**EXERCISE**
Search each line of the data for the word "schizophrenia"; copy every line where it is found.

**DATA EXCERPTS**
━━━━━━━━━━━━━━━━━━━━━━━━━━━━━━

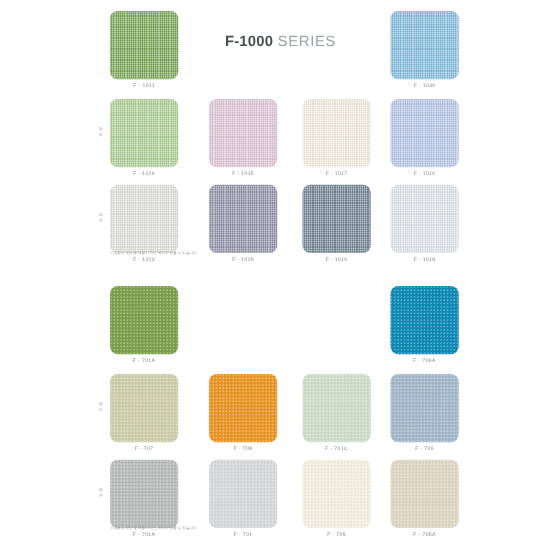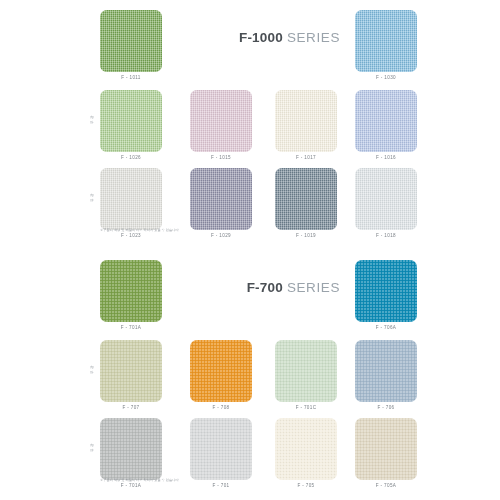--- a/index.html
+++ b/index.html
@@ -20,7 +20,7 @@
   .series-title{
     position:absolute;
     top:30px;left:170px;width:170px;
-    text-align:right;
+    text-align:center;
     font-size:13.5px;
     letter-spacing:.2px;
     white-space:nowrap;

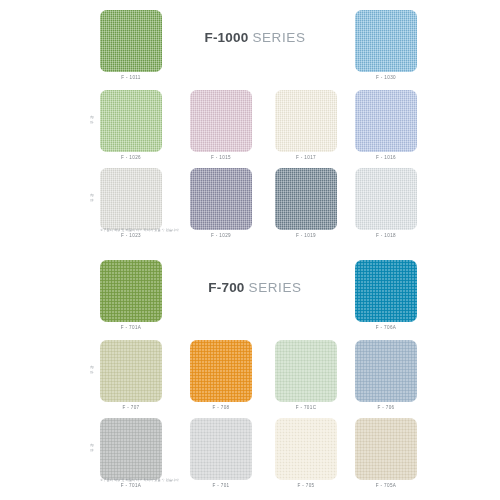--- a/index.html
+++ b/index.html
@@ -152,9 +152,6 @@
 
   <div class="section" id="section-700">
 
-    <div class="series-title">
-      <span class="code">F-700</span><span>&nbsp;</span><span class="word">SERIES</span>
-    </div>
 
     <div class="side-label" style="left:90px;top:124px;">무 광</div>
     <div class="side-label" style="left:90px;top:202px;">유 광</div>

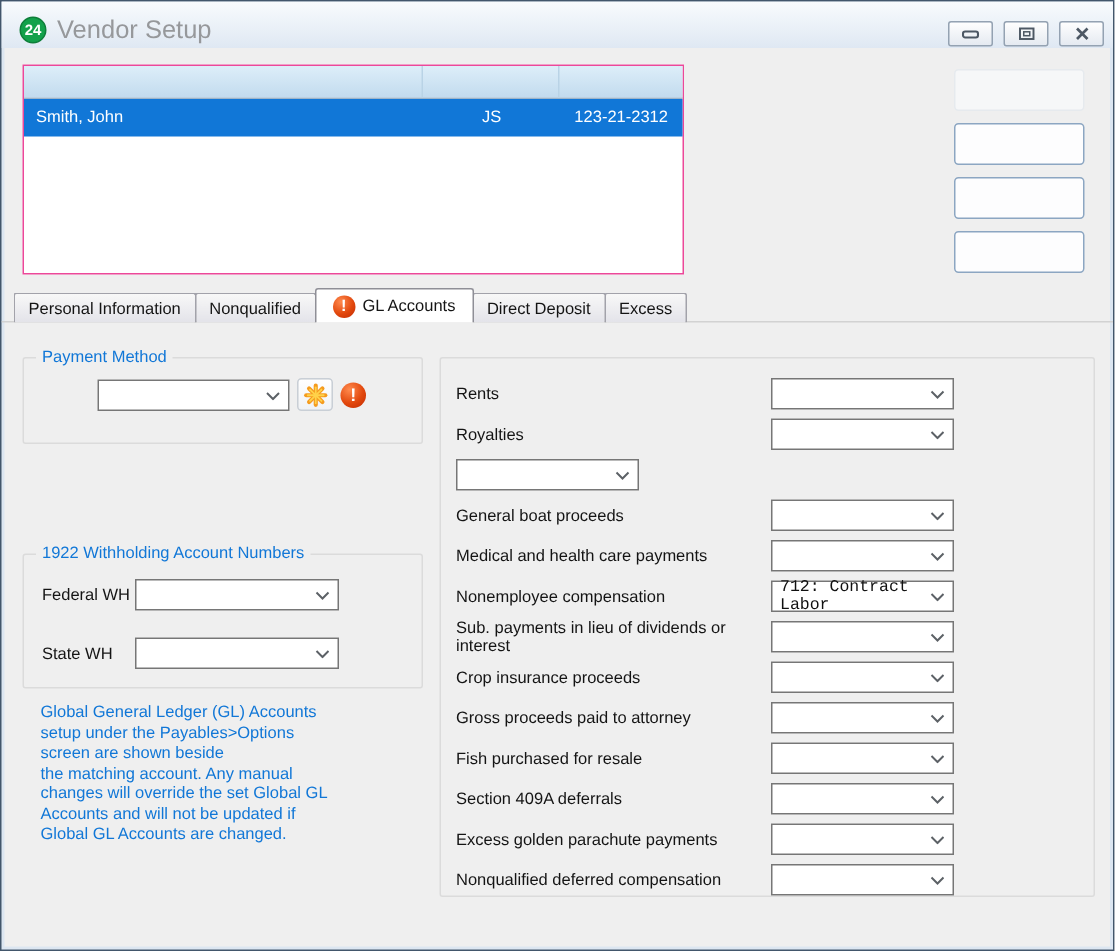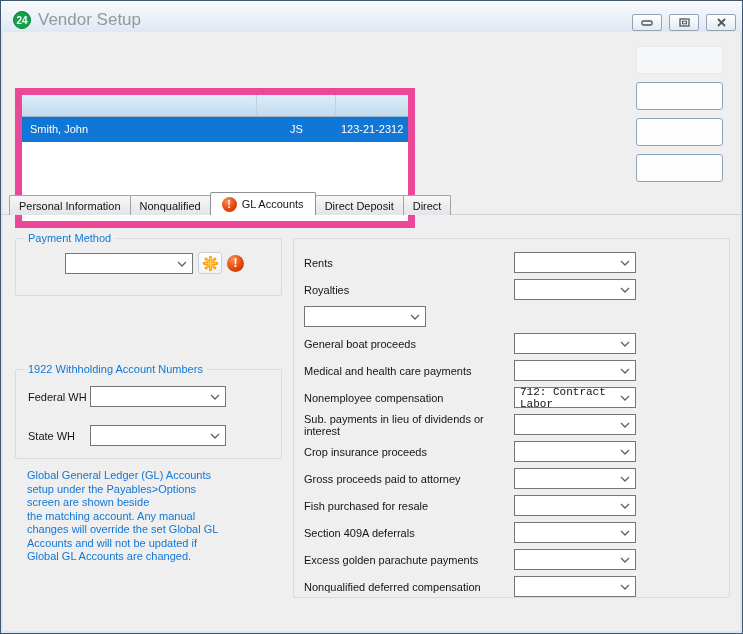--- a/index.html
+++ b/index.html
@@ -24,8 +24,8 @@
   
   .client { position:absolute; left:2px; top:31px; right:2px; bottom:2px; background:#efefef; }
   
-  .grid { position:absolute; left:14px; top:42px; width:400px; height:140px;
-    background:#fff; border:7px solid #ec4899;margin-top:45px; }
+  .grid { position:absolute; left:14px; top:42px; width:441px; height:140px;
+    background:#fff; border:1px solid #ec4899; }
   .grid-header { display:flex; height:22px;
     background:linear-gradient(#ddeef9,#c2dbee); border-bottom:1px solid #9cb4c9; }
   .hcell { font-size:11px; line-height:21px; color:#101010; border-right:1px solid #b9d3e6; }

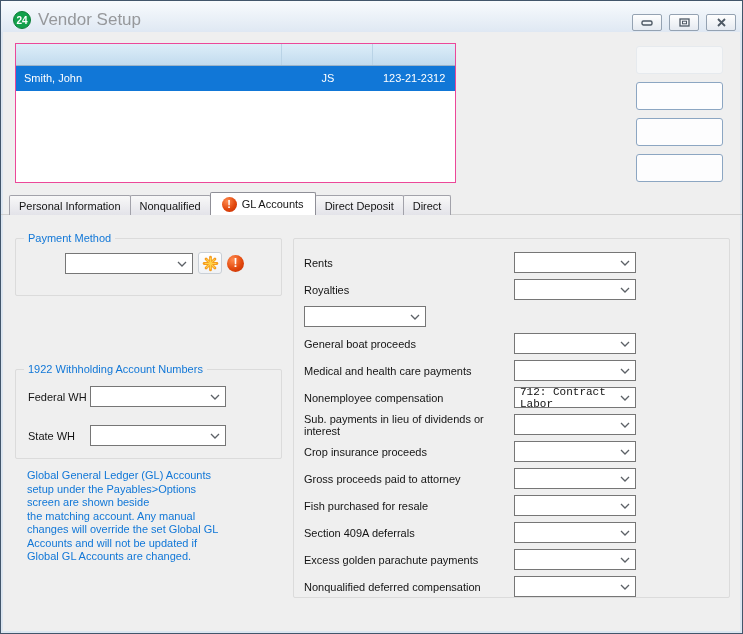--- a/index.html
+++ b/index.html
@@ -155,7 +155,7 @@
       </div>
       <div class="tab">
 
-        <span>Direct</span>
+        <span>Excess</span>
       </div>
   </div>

━━━━━━━━━━━━━━━━━━━━━━━━━━━━━━

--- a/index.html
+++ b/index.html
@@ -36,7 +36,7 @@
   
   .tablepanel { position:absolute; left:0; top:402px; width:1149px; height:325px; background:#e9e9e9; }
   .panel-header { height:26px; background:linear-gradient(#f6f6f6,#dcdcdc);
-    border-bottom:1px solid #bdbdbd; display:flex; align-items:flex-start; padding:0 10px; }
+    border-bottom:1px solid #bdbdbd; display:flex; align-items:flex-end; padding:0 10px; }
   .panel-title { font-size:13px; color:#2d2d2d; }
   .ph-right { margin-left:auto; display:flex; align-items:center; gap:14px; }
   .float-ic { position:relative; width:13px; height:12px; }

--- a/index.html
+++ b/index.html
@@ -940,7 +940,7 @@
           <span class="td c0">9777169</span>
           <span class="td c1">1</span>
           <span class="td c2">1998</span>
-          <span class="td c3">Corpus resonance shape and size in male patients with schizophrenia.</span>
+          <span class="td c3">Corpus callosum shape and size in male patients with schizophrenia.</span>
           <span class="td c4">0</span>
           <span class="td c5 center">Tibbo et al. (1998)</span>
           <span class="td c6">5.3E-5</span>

━━━━━━━━━━━━━━━━━━━━━━━━━━━━━━

**REPLY**
-          <span class="td c3">Corpus resonance shape and size in male patients with schizophrenia.</span>
+          <span class="td c3">Corpus callosum shape and size in male patients with schizophrenia.</span>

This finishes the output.